## Work request:
Set down the data below from its first line to the line holding "html: <p>Chỉ một", inclusive; omit all pictures.

Web document revisions
=-=-=
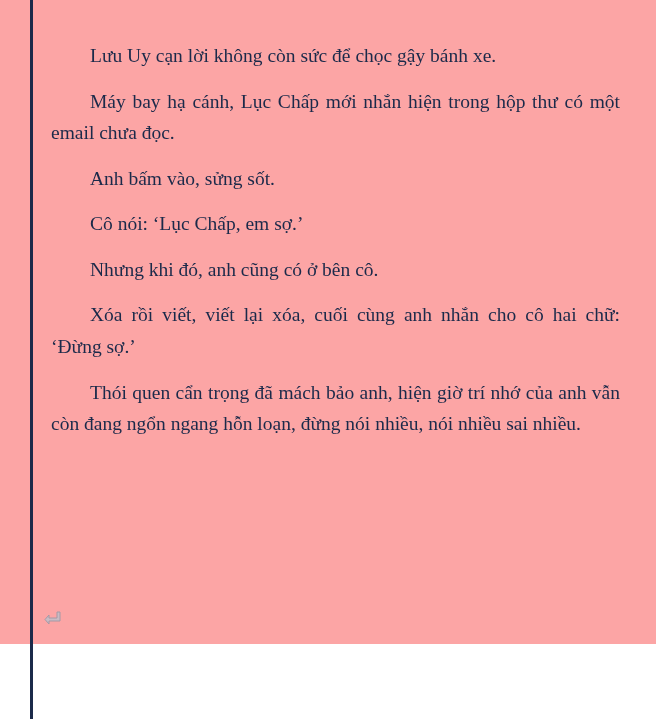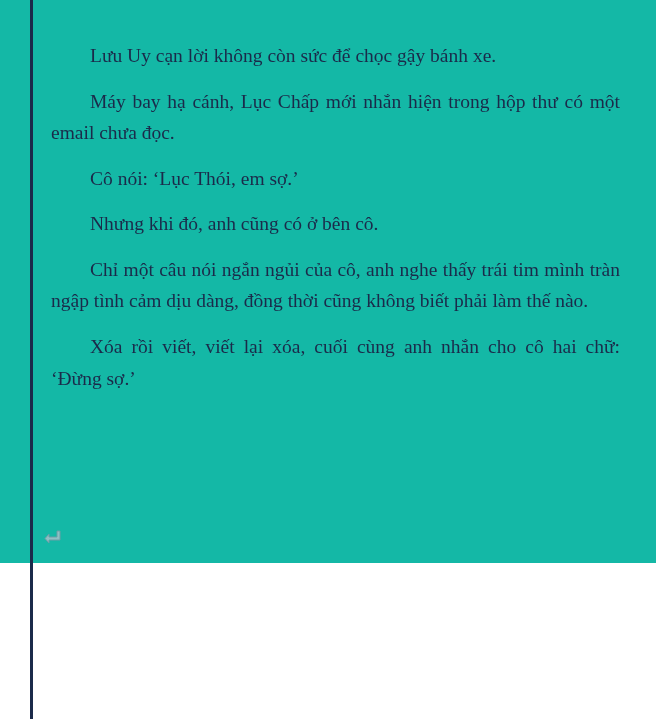"Lưu Uy cạn lời không" .page { background: #14b8a6 -> #fca5a5; height: 563px -> 644px }
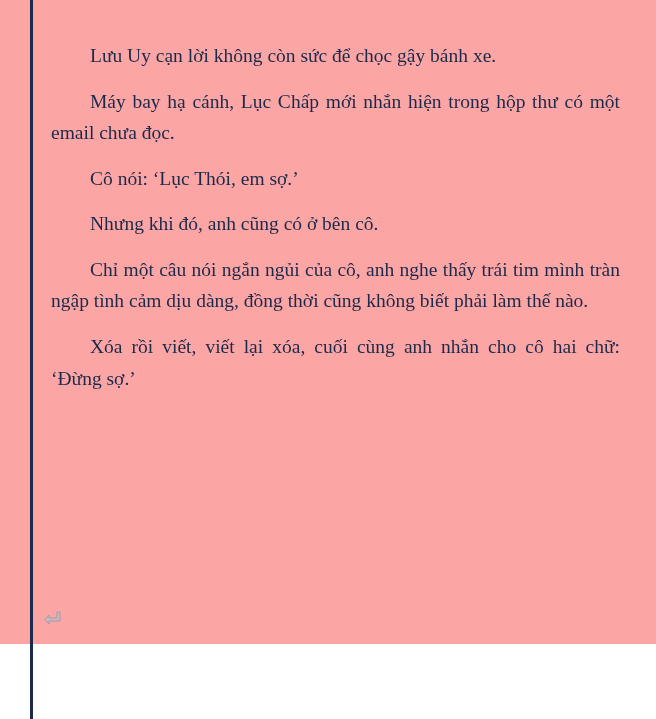"Anh bấm vào, sửng sốt." p.para { html: none -> <p>Anh bấm vào, sửng sốt.</p> }
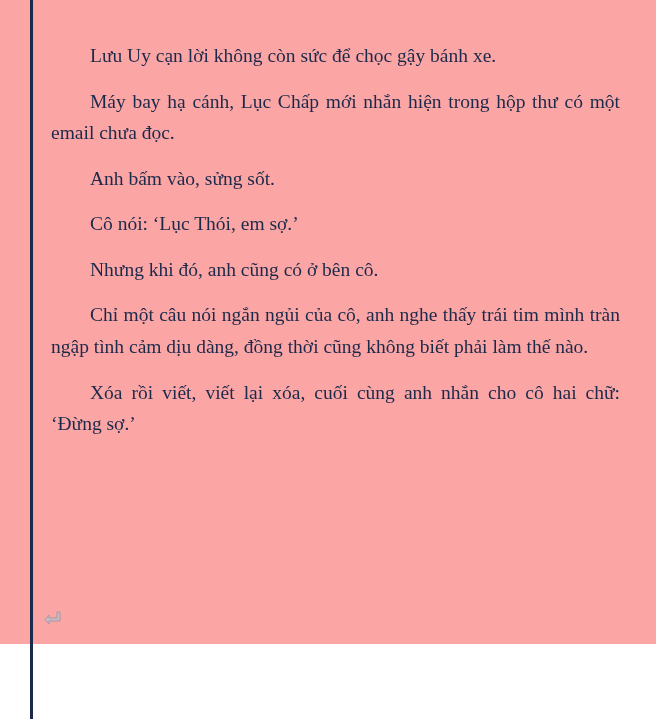"Cô nói: ‘Lục Thói, em" p.para { text: Thói -> Chấp }
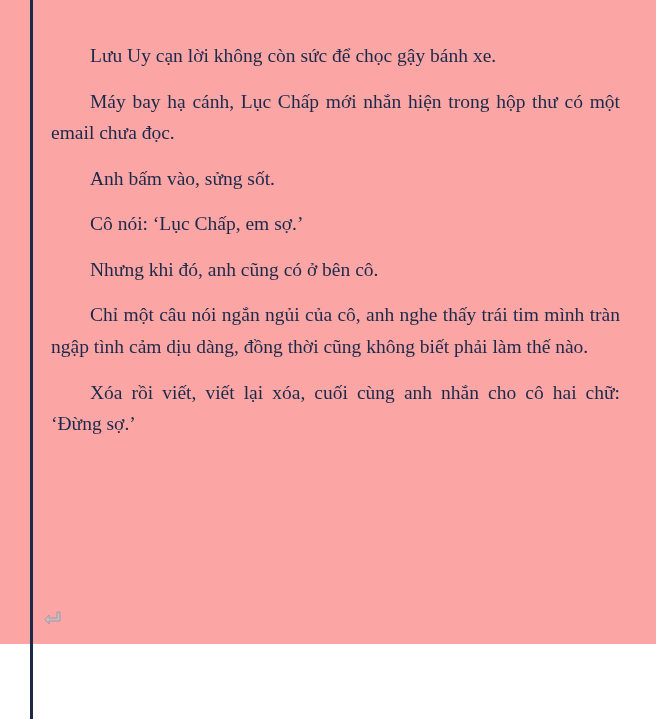"Chỉ một câu nói ngắn" p.para { html: <p>Chỉ một câu nói ngắn ngủi của cô, anh nghe thấy trái tim mình tràn ngập tình cảm dịu dàng, đồng thời cũng không biết phải làm thế nào.</p> -> none }
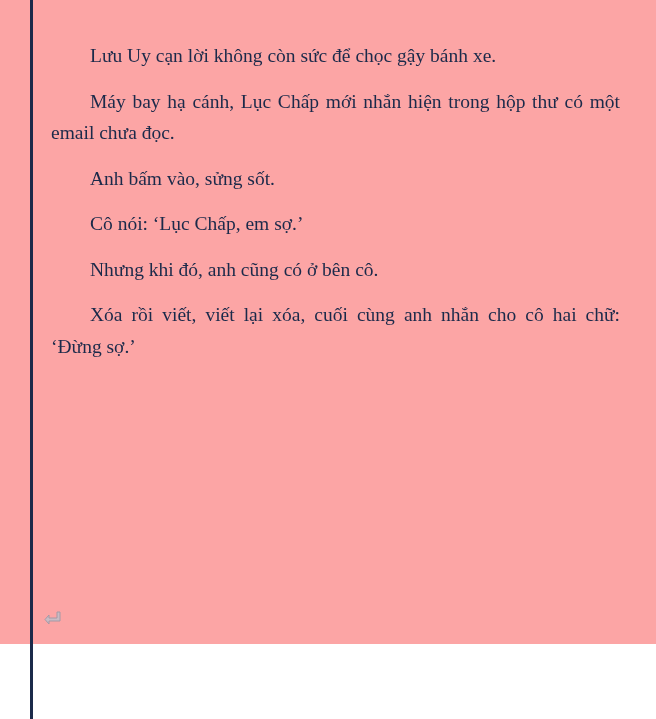"Thói quen cẩn trọng đã" p.para { html: none -> <p>Thói quen cẩn trọng đã mách bảo anh, hiện giờ trí nhớ của anh vẫn còn đang ngổn ngang hỗn loạn, đừng nói nhiều, nói nhiều sai nhiều.</p> }
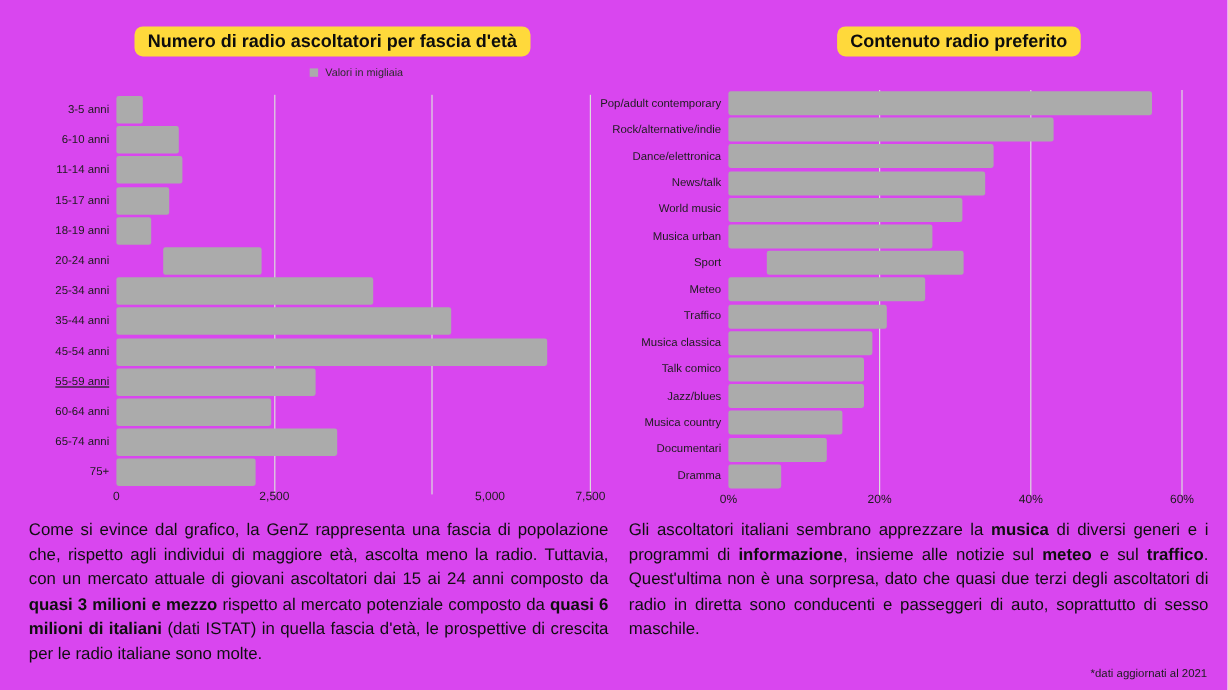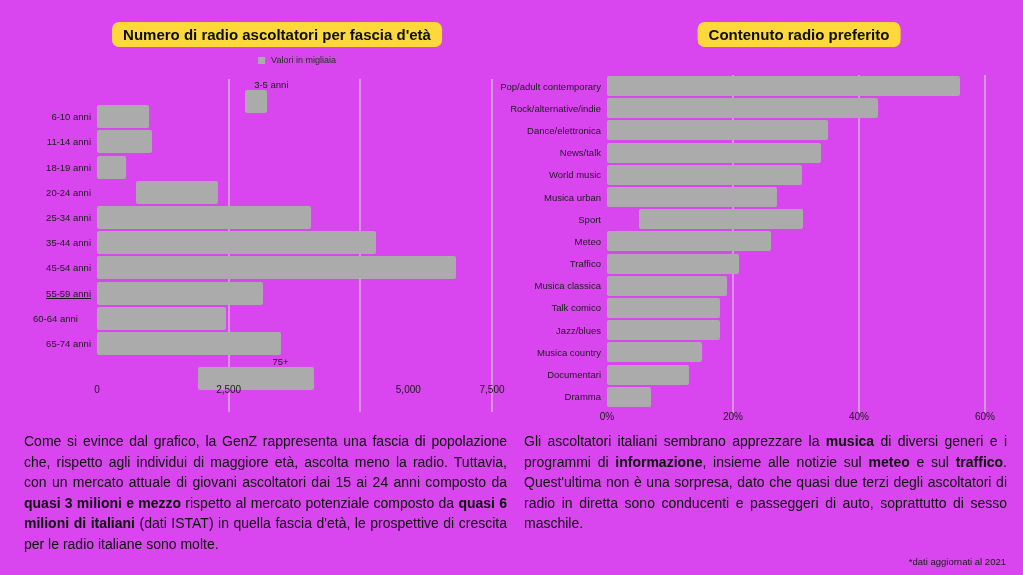"3-5 anni" div.bar-row { flex-direction: column -> none }
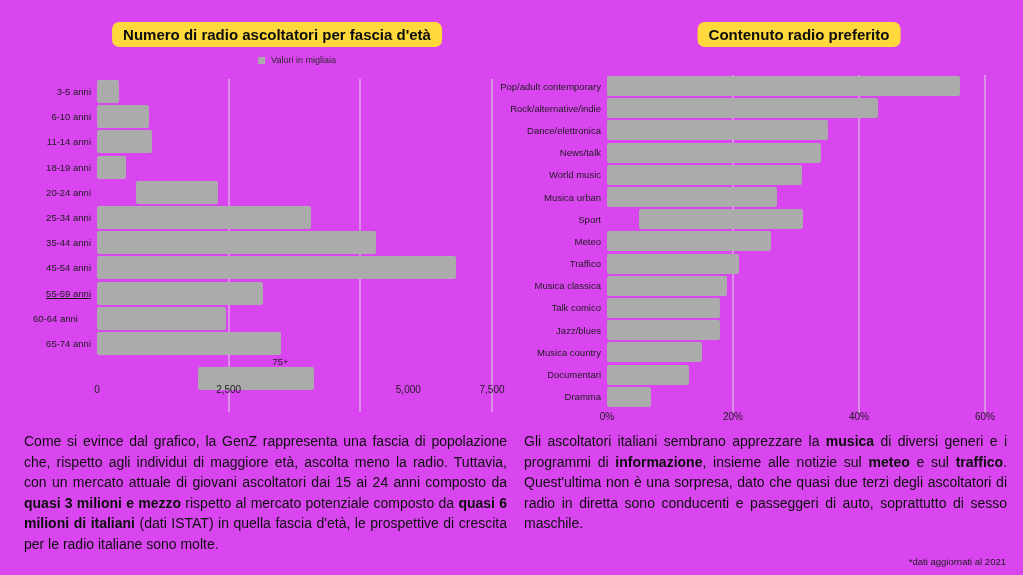"15-17 anni" div.bar-row { html: none -> <div> <span>15-17 anni</span> <div></div> </div> }
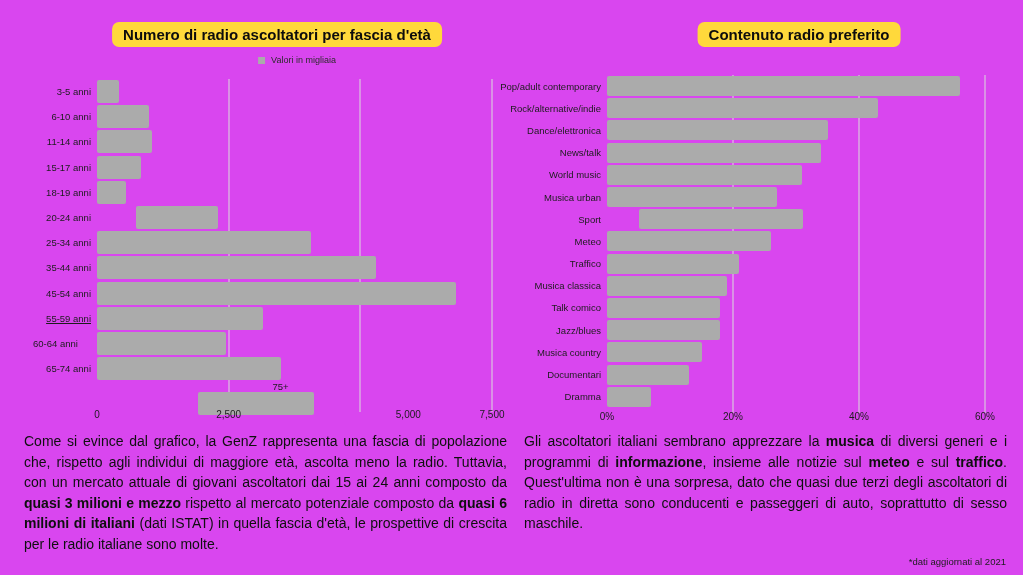"60-64 anni" span.bar-label { text-align: center -> none }
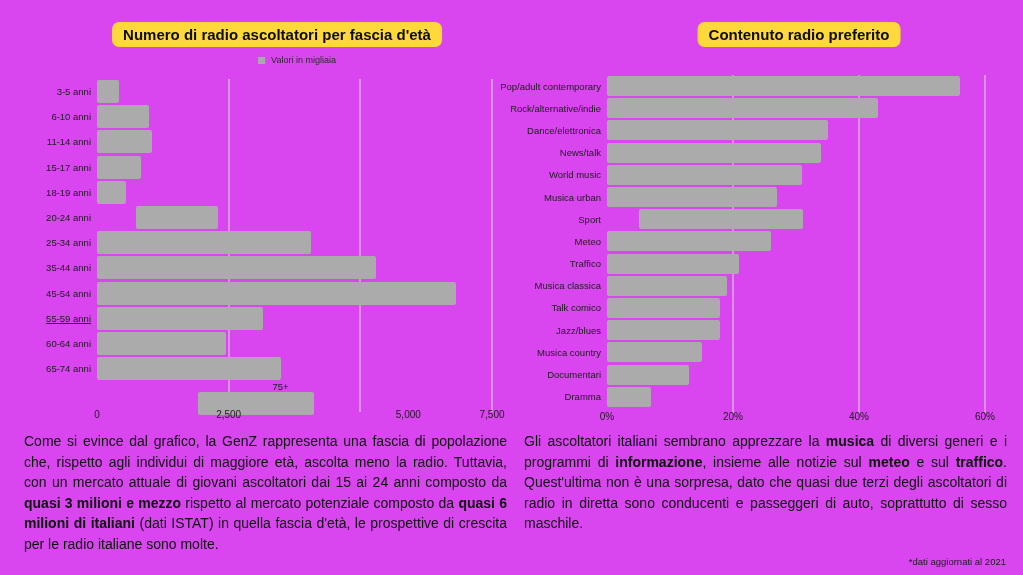"75+" div.bar-row { flex-direction: column -> none }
=-=-=
## Solution below:
"Lưu Uy cạn lời không" .page { background: #14b8a6 -> #fca5a5; height: 563px -> 644px }
"Anh bấm vào, sửng sốt." p.para { html: none -> <p>Anh bấm vào, sửng sốt.</p> }
"Cô nói: ‘Lục Thói, em" p.para { text: Thói -> Chấp }
"Chỉ một câu nói ngắn" p.para { html: <p>Chỉ một câu nói ngắn ngủi của cô, anh nghe thấy trái tim mình tràn ngập tình cảm dịu dàng, đồng thời cũng không biết phải làm thế nào.</p> -> none }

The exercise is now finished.